About this task: Take the line that has "20147/EJ212/TYPE-C/SILVER/1.: 1 x" in it and every line after it to the end of the entries, and reproduce them exactly.

Excerpted data:

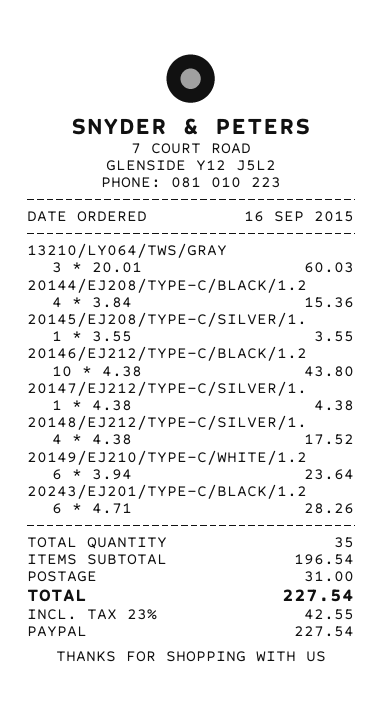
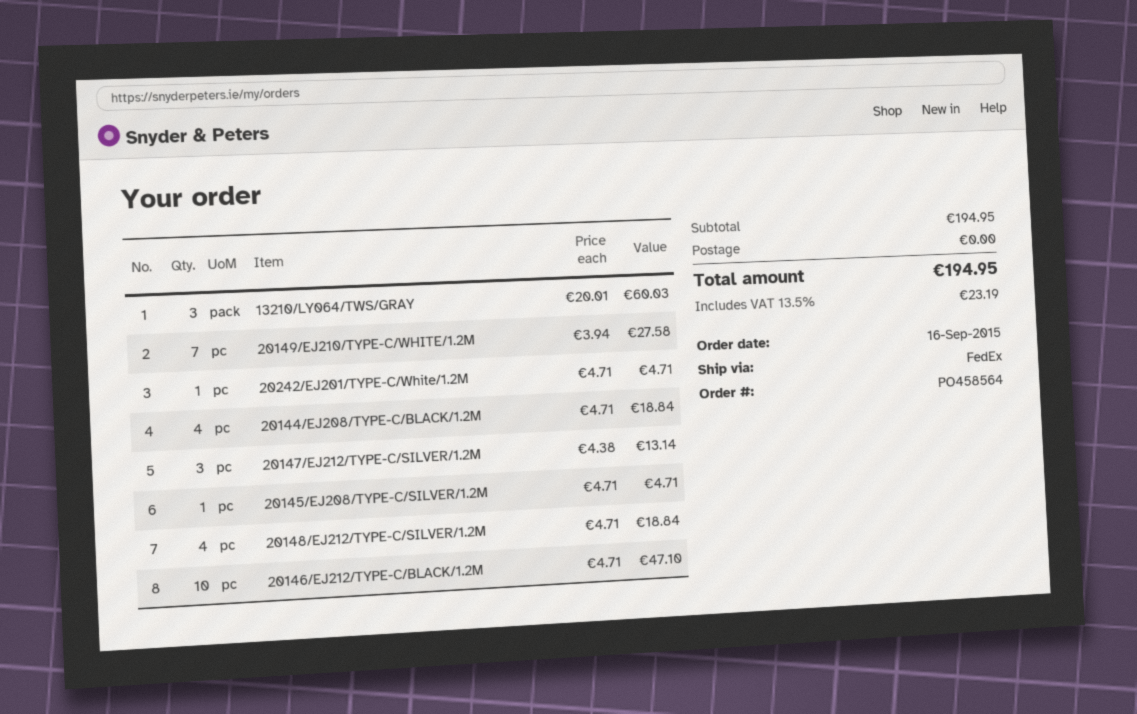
20144/EJ208/TYPE-C/BLACK/1.2: 4 x 3.84 = 15.36 -> 4 x 4.71 = 18.84
20145/EJ208/TYPE-C/SILVER/1.: 1 x 3.55 = 3.55 -> 1 x 4.71 = 4.71
20146/EJ212/TYPE-C/BLACK/1.2: 10 x 4.38 = 43.80 -> 10 x 4.71 = 47.10
20147/EJ212/TYPE-C/SILVER/1.: 1 x 4.38 = 4.38 -> 3 x 4.38 = 13.14
20148/EJ212/TYPE-C/SILVER/1.: 4 x 4.38 = 17.52 -> 4 x 4.71 = 18.84
20149/EJ210/TYPE-C/WHITE/1.2: 6 x 3.94 = 23.64 -> 7 x 3.94 = 27.58
20243/EJ201/TYPE-C/BLACK/1.2: 6 x 4.71 = 28.26 -> none
20242/EJ201/TYPE-C/White/1.2M: none -> 1 x 4.71 = 4.71
subtotal: 196.54 -> 194.95
shipping: 31.00 -> 0.00
tax: 23% = 42.55 -> 13.5% = 23.19
total: 227.54 -> 194.95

Task output:
20147/EJ212/TYPE-C/SILVER/1.: 1 x 4.38 = 4.38 -> 3 x 4.38 = 13.14
20148/EJ212/TYPE-C/SILVER/1.: 4 x 4.38 = 17.52 -> 4 x 4.71 = 18.84
20149/EJ210/TYPE-C/WHITE/1.2: 6 x 3.94 = 23.64 -> 7 x 3.94 = 27.58
20243/EJ201/TYPE-C/BLACK/1.2: 6 x 4.71 = 28.26 -> none
20242/EJ201/TYPE-C/White/1.2M: none -> 1 x 4.71 = 4.71
subtotal: 196.54 -> 194.95
shipping: 31.00 -> 0.00
tax: 23% = 42.55 -> 13.5% = 23.19
total: 227.54 -> 194.95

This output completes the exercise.